How to compute reservation coverage (and utilization) from your AWS bill

Wherein we learn how to calculate all flavors of usage - reserved, on demand, and savings plan covered - in the same chart. Then we learn how to compute SavingsPlan utilization and overcommit all from the AWS CUR.

How to compute reservation coverage (and utilization) from your AWS bill
Evolution of our reservation strategy over the last 4+ years...
💡
Starting a new tag called "Dancing Lessons", where we'll teach our cloud bills to do tricks you might have suspected they could do, but not known how to get them to do it.

Today we're going to get our AWS CUR to tell us all about Savings Plan and Reservation coverage in the same report.  After we're done with that, we're going to look at how calculate Savings Plan utilization to make sure we're not overpurchasing, or to quantify by how much if we've already made the boo-boo.

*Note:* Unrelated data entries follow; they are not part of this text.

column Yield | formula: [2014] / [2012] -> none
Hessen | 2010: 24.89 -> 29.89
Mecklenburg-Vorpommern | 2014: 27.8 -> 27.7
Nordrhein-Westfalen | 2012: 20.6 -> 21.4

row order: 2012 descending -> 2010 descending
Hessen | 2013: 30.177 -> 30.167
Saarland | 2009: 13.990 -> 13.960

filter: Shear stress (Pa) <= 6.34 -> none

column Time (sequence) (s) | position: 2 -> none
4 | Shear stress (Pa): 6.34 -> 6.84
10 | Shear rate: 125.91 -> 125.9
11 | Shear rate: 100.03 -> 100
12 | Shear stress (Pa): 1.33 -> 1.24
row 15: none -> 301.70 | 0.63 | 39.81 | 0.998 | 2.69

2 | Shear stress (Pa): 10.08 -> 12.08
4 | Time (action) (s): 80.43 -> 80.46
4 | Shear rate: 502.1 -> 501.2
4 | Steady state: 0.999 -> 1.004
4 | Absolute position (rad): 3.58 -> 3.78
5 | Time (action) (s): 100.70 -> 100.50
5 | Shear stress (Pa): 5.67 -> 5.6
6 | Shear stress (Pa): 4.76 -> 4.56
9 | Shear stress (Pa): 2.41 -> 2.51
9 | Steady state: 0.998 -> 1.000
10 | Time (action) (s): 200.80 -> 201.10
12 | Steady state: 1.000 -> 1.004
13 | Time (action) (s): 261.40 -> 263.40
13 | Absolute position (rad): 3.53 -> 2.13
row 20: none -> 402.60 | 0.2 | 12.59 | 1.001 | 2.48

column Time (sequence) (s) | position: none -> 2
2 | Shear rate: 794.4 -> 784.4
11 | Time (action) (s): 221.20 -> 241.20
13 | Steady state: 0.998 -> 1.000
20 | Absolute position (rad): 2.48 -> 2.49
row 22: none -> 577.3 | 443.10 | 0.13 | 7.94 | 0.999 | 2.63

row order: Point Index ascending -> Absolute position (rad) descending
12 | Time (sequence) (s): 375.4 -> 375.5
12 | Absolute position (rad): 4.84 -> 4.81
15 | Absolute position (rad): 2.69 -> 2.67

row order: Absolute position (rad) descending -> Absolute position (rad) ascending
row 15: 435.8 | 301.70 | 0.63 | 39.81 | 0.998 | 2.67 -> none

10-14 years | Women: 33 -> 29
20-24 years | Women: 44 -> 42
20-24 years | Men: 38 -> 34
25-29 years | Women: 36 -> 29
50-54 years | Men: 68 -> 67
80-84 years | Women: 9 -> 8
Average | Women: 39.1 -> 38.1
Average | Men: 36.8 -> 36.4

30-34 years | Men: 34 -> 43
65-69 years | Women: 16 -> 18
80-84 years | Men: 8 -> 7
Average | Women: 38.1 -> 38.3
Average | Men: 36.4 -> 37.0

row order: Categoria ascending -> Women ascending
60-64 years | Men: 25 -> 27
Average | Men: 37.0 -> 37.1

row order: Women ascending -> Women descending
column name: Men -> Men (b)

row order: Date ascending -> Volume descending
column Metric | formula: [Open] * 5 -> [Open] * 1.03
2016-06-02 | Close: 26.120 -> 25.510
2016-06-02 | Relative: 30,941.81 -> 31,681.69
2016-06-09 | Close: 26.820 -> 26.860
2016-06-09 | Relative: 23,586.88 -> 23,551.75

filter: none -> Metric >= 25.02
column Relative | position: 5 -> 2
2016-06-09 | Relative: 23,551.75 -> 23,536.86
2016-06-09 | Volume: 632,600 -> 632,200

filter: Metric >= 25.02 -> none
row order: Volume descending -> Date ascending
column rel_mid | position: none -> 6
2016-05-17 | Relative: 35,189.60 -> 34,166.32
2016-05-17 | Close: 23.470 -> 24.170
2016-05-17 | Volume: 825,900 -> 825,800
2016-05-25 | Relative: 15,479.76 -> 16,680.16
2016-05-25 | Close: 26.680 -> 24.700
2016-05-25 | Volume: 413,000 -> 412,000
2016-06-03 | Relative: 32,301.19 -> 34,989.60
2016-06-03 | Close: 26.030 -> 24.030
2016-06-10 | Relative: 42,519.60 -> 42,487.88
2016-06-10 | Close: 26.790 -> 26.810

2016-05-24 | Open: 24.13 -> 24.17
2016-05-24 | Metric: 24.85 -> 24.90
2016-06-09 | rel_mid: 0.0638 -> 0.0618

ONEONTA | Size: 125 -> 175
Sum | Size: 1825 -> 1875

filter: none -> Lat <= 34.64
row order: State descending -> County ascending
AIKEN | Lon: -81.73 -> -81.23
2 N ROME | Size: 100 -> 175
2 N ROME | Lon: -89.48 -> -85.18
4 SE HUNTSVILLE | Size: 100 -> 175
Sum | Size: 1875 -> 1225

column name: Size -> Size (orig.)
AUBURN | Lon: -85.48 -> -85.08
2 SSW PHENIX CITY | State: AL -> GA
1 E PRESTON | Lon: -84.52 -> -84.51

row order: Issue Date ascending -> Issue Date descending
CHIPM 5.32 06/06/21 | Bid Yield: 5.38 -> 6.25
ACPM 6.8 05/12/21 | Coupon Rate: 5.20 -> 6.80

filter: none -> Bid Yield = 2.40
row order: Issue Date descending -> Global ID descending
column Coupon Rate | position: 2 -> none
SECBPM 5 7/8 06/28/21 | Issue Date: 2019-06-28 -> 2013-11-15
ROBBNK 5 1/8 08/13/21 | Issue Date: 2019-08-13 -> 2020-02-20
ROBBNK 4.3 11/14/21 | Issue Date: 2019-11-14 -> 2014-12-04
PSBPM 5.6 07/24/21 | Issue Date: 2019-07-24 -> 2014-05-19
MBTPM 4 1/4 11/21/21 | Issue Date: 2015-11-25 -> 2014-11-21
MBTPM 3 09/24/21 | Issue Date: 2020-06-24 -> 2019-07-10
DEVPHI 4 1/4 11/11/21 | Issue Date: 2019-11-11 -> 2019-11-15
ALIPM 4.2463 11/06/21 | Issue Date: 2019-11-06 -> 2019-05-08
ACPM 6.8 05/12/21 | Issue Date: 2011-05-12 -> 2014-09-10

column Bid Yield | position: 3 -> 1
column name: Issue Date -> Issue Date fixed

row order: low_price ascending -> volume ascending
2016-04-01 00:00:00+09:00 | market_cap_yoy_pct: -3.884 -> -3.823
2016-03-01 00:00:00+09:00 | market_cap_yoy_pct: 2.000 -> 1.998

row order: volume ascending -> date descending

AWS Reservation coverage report.

I'm sure you've looked at this one a few times - the AWS reservation coverage report back in cost explorer.  This is distinct from the Savings Plan report, which has the exact same shape but lives in a different tab in the cost explorer.  I find this situation a little lacking.  I wanted these two reports in 1 place, so that I could explain to our stakeholders what a job we were doing managing our discount inventory.  See, some years back we decided to stop buying RIs and go all in on SPs, so for years now we've had a blend of the two and keeping an eye on each is a thing.  This required me to write a tiny bit of SQL after understanding how these reports are put together.  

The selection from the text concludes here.